Source records:
========
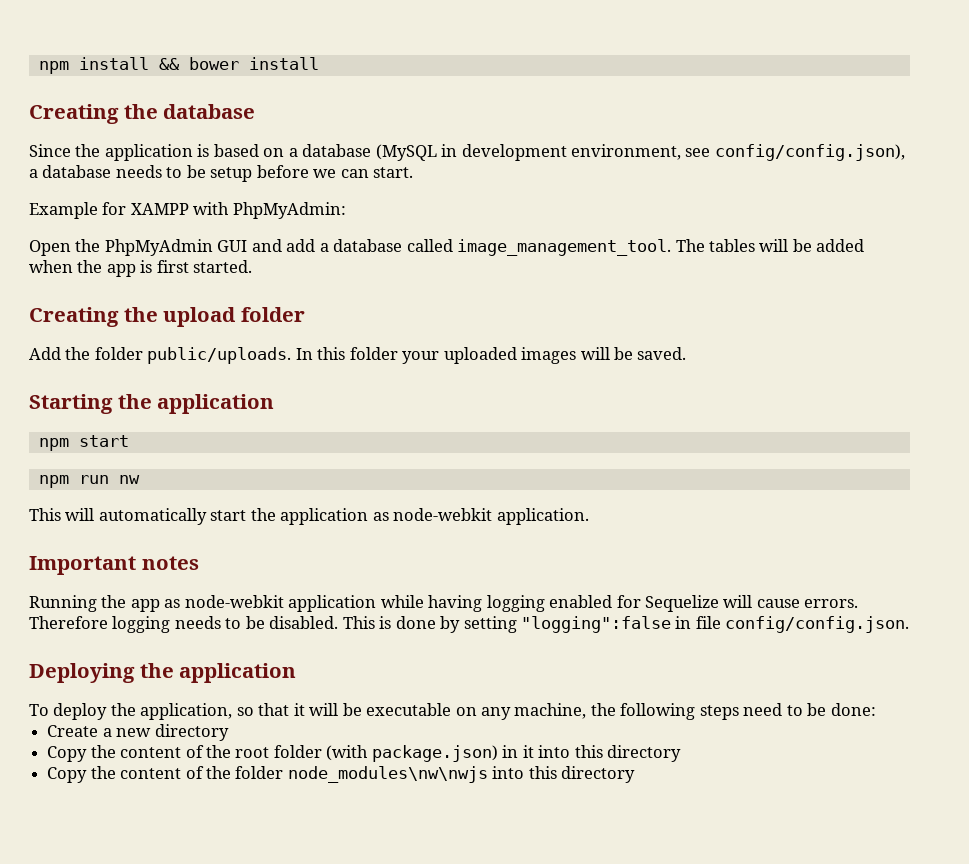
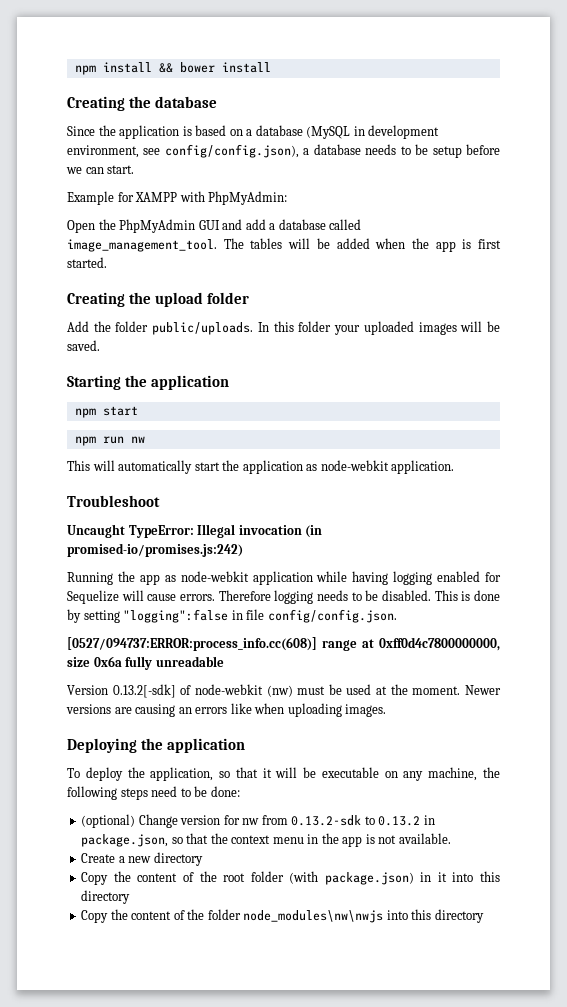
- Important notes
+ Troubleshoot
+ Uncaught TypeError: Illegal invocation (in promised-io/promises.js:242)
+ [0527/094737:ERROR:process_info.cc(608)] range at 0xff0d4c7800000000, size 0x6a fully unreadable
+ Version 0.13.2[-sdk] of node-webkit (nw) must be used at the moment. Newer versions are causing an errors like when uploading images.
+ (optional) Change version for nw from 0.13.2-sdk to 0.13.2 in package.json, so that the context menu in the app is not available.

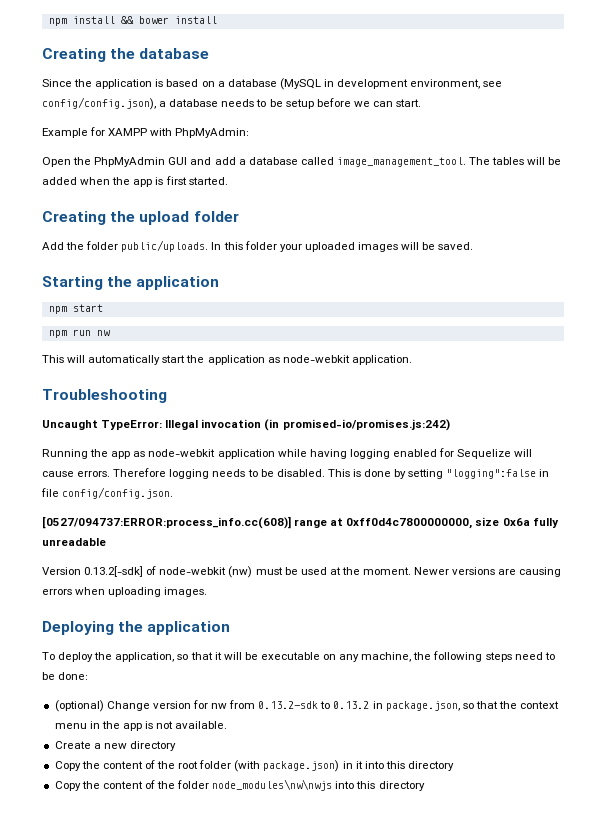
- Troubleshoot
+ Troubleshooting
- Newer versions are causing an errors like when uploading images.
+ Newer versions are causing errors when uploading images.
========
◆ Task to complete:
Once the pictures are dropped, repeat the data above exactly.

◆ Task output:
- Important notes
+ Troubleshoot
+ Uncaught TypeError: Illegal invocation (in promised-io/promises.js:242)
+ [0527/094737:ERROR:process_info.cc(608)] range at 0xff0d4c7800000000, size 0x6a fully unreadable
+ Version 0.13.2[-sdk] of node-webkit (nw) must be used at the moment. Newer versions are causing an errors like when uploading images.
+ (optional) Change version for nw from 0.13.2-sdk to 0.13.2 in package.json, so that the context menu in the app is not available.

- Troubleshoot
+ Troubleshooting
- Newer versions are causing an errors like when uploading images.
+ Newer versions are causing errors when uploading images.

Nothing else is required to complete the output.